Getting better results by setting use_GAN to 0

phillipi / pix2pix

Image-to-image translation with conditional adversarial nets

https://phillipi.github.io/pix2pix/

Other

10.14k stars 1.71k forks source link

Getting better results by setting use_GAN to 0 #63

Closed yanjidriveai closed 7 years ago

yanjidriveai commented 7 years ago

The paper has suggested to use a combination of both the GAN loss and L1 loss. But by turning off the GAN loss by setting use_GAN=0, I actually got much more detailed model outputs on the edges2shoes dataset ( trained for ~24 hours on a Titan X GPU )

tinghuiz commented 7 years ago

That's a bit surprising. Do you mind sharing some of your results (ideally with L1 only and L1+cGAN side by side)?

yanjidriveai commented 7 years ago

@tinghuiz sure, i shared them on https://www.dropbox.com/sh/y2suycafjq6mi3q/AAC1rQtOanximUy2nBHIoSZ_a?dl=0

junyanz commented 7 years ago

Thanks for sharing the results with us. If I understand your task correctly, you were trying to map photo to sketch. From our experience, GANs have difficulty in handling discrete output as G always predicts continuous output, and it's easy for D to classify discrete vs continuous. In the case of photo => edge, the output edge map is binary. You can partially address it by adding noise to the target edge map.

ppwwyyxx commented 7 years ago

Another side note, photo -> edge is (roughly) a unambiguous mapping. In this case it's not surprising that supervised training could have better results. What's nice about conditional GAN is that it's able to handle ambiguous mapping A -> multiple possible Bs by fitting the distribution of all Bs.

icbcbicc commented 7 years ago

I meet the same problem when I was doing style trasnfer. Although the output is more blurry when I set use_GAN to 0, the peak signal to noise ratio(PSNR) seems to be higher. I think it's mainly due to the texture the cGANs generated is out of control to some extent. But L1 norm seems to be much more stable.

phillipi commented 7 years ago

I'd say the bigger issue here is deciding what we want. "Unstructured" evaluation metrics like PSNR and per-pixel classification accuracy don't necessarily benefit from using a structure loss, like a GAN. If PSNR is what we really care about, then we are probably better off directly optimizing PSNR, which is just log(L2).

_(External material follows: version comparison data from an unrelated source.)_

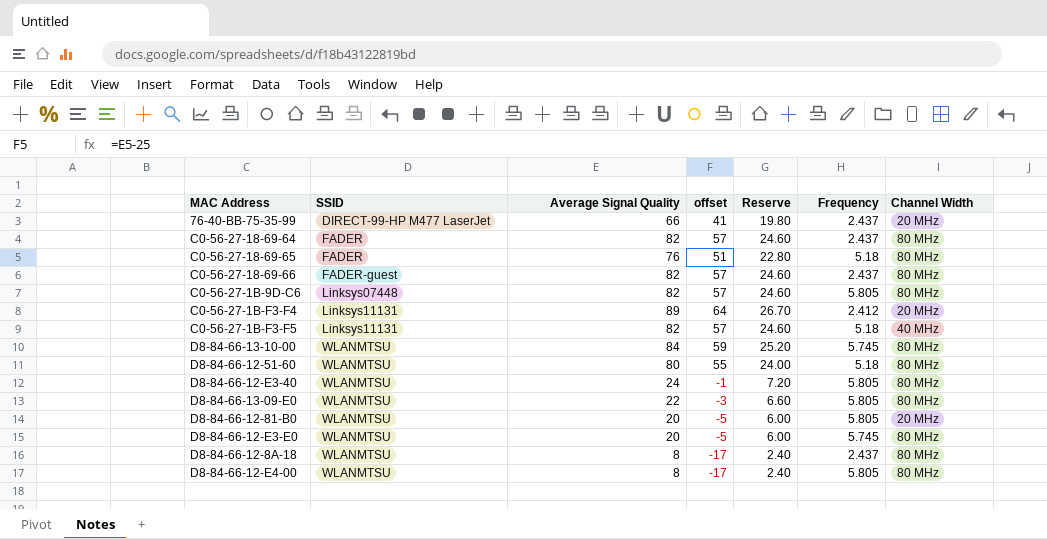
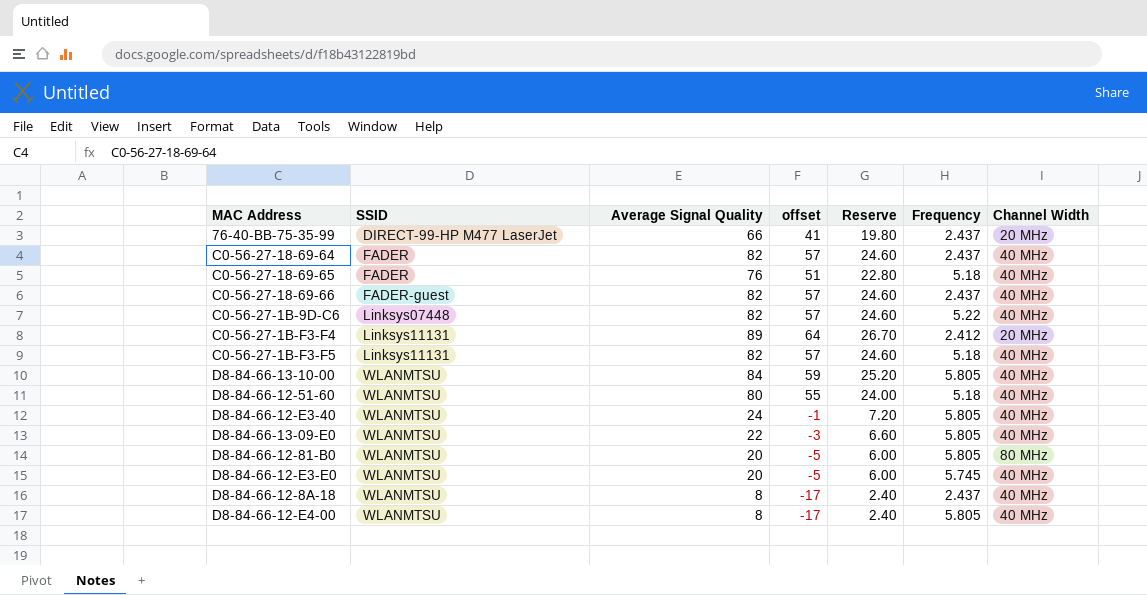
C0-56-27-18-69-64 | Channel Width: 80 MHz -> 40 MHz
C0-56-27-18-69-65 | Channel Width: 80 MHz -> 40 MHz
C0-56-27-18-69-66 | Channel Width: 80 MHz -> 40 MHz
C0-56-27-1B-9D-C6 | Frequency: 5.805 -> 5.22
C0-56-27-1B-9D-C6 | Channel Width: 80 MHz -> 40 MHz
D8-84-66-13-10-00 | Frequency: 5.745 -> 5.805
D8-84-66-13-10-00 | Channel Width: 80 MHz -> 40 MHz
D8-84-66-12-51-60 | Channel Width: 80 MHz -> 40 MHz
D8-84-66-12-E3-40 | Channel Width: 80 MHz -> 40 MHz
D8-84-66-13-09-E0 | Channel Width: 80 MHz -> 40 MHz
D8-84-66-12-81-B0 | Channel Width: 20 MHz -> 80 MHz
D8-84-66-12-E3-E0 | Channel Width: 80 MHz -> 40 MHz
D8-84-66-12-8A-18 | Channel Width: 80 MHz -> 40 MHz
D8-84-66-12-E4-00 | Channel Width: 80 MHz -> 40 MHz

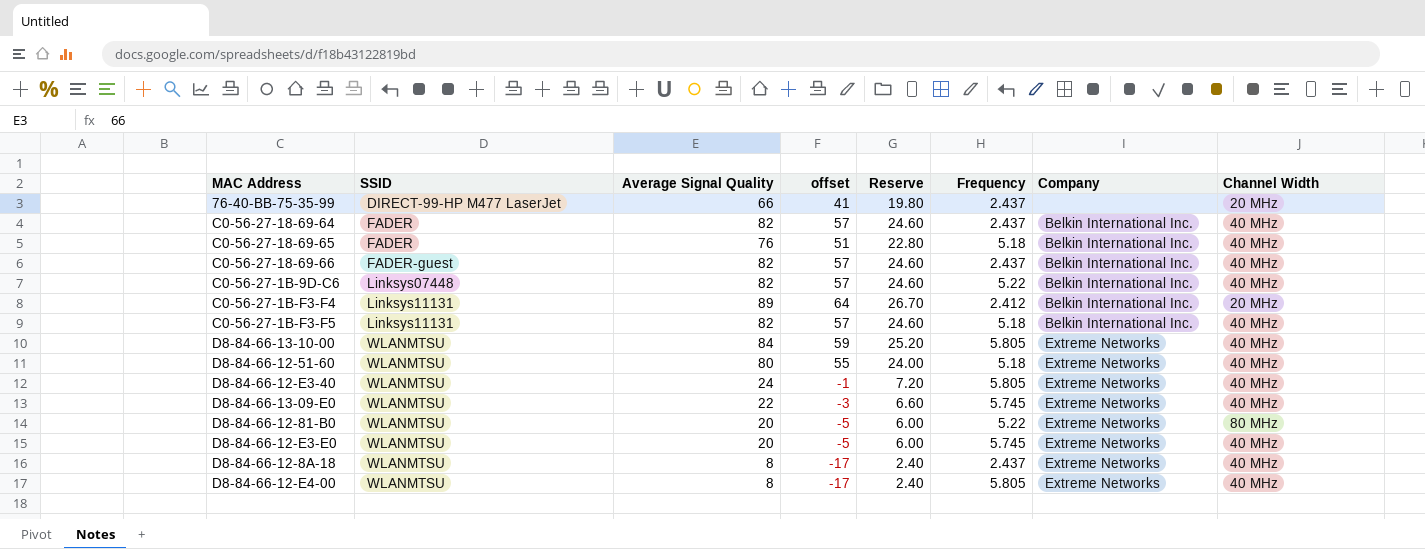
column Company | position: none -> 7
D8-84-66-13-09-E0 | Frequency: 5.805 -> 5.745
D8-84-66-12-81-B0 | Frequency: 5.805 -> 5.22

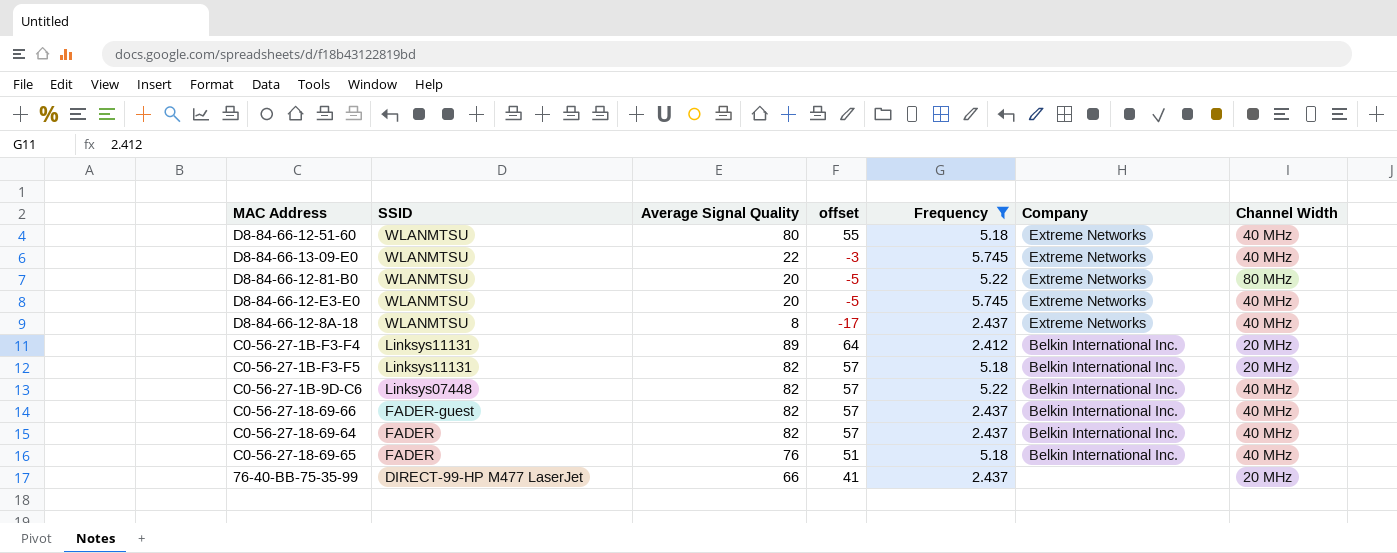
filter: none -> Frequency != 5.805
row order: SSID ascending -> SSID descending
column Reserve | formula: [Average Signal Quality] * 0.3 -> none
C0-56-27-1B-F3-F5 | Channel Width: 40 MHz -> 20 MHz

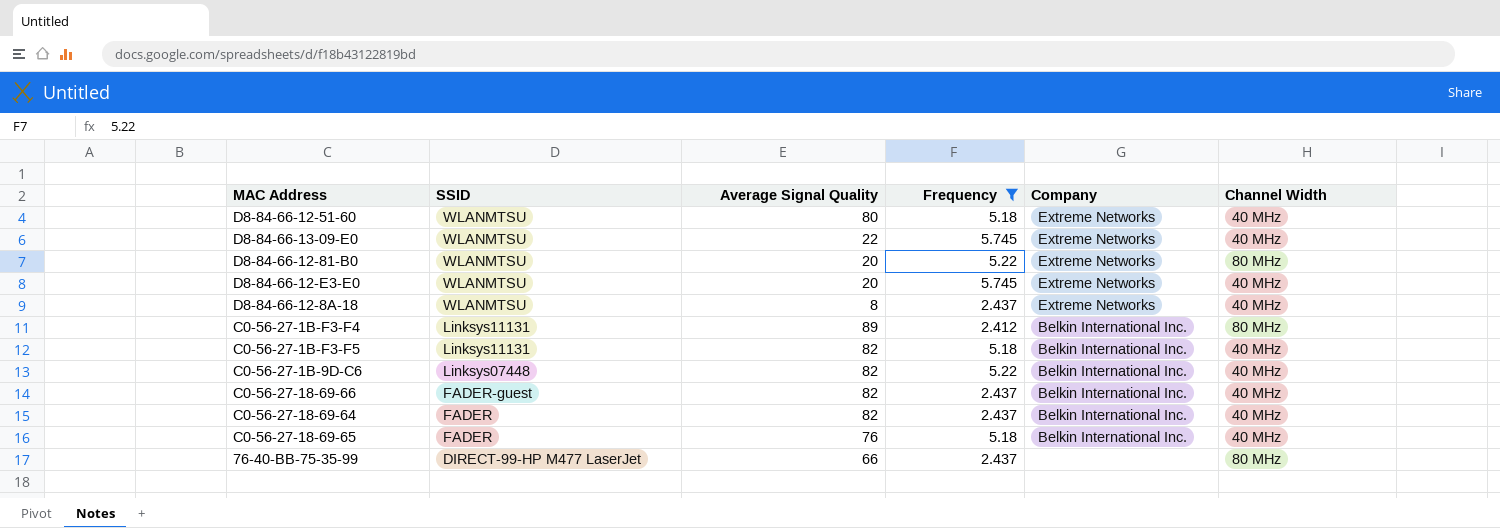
column offset | formula: [Average Signal Quality] - 25 -> none
C0-56-27-1B-F3-F4 | Channel Width: 20 MHz -> 80 MHz
C0-56-27-1B-F3-F5 | Channel Width: 20 MHz -> 40 MHz
76-40-BB-75-35-99 | Channel Width: 20 MHz -> 80 MHz

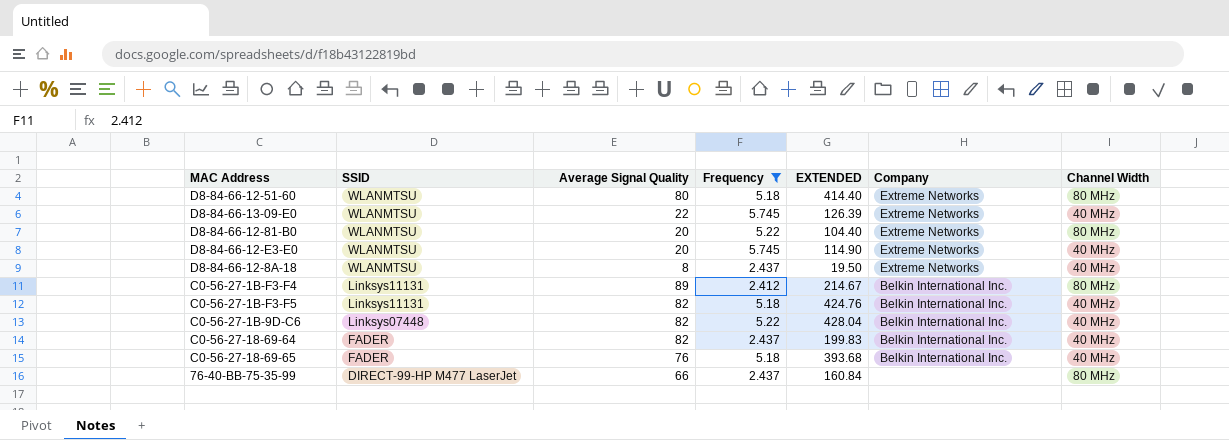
column EXTENDED | formula: none -> [Average Signal Quality] * [Frequency]
row C0-56-27-18-69-66: FADER-guest | 82 | 2.437 | Belkin International Inc. | 40 MHz -> none
D8-84-66-12-51-60 | Channel Width: 40 MHz -> 80 MHz

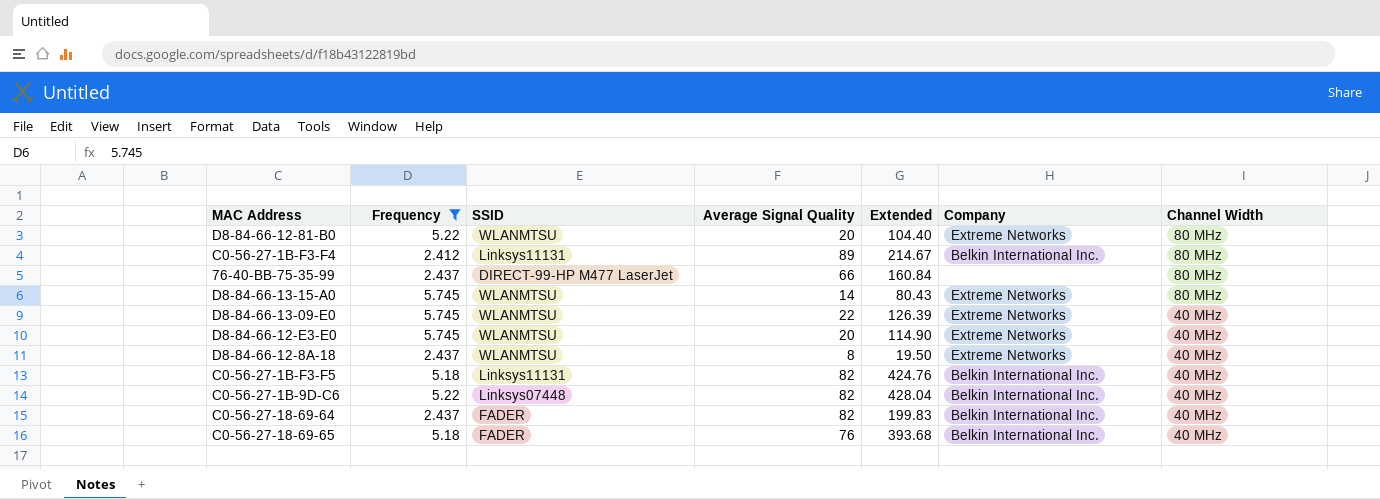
row order: SSID descending -> Channel Width descending
column Frequency | position: 4 -> 2
column name: EXTENDED -> Extended
row D8-84-66-12-51-60: WLANMTSU | 80 | 5.18 | 414.40 | Extreme Networks | 80 MHz -> none
row D8-84-66-13-15-A0: none -> 5.745 | WLANMTSU | 14 | 80.43 | Extreme Networks | 80 MHz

L1 is very similar so it should not be surprising that L1 regression will achieve higher PSNR than using a GAN.

A cool thing about GANs is they are optimizing something we don't yet know how to evaluate in a closed form! Traditional evaluation metrics will tend not to show a benefit of using GANs, but I think the GANs are on to something better than the traditional metrics :)

icbcbicc commented 7 years ago

Your answer really sovle my problem, thanks!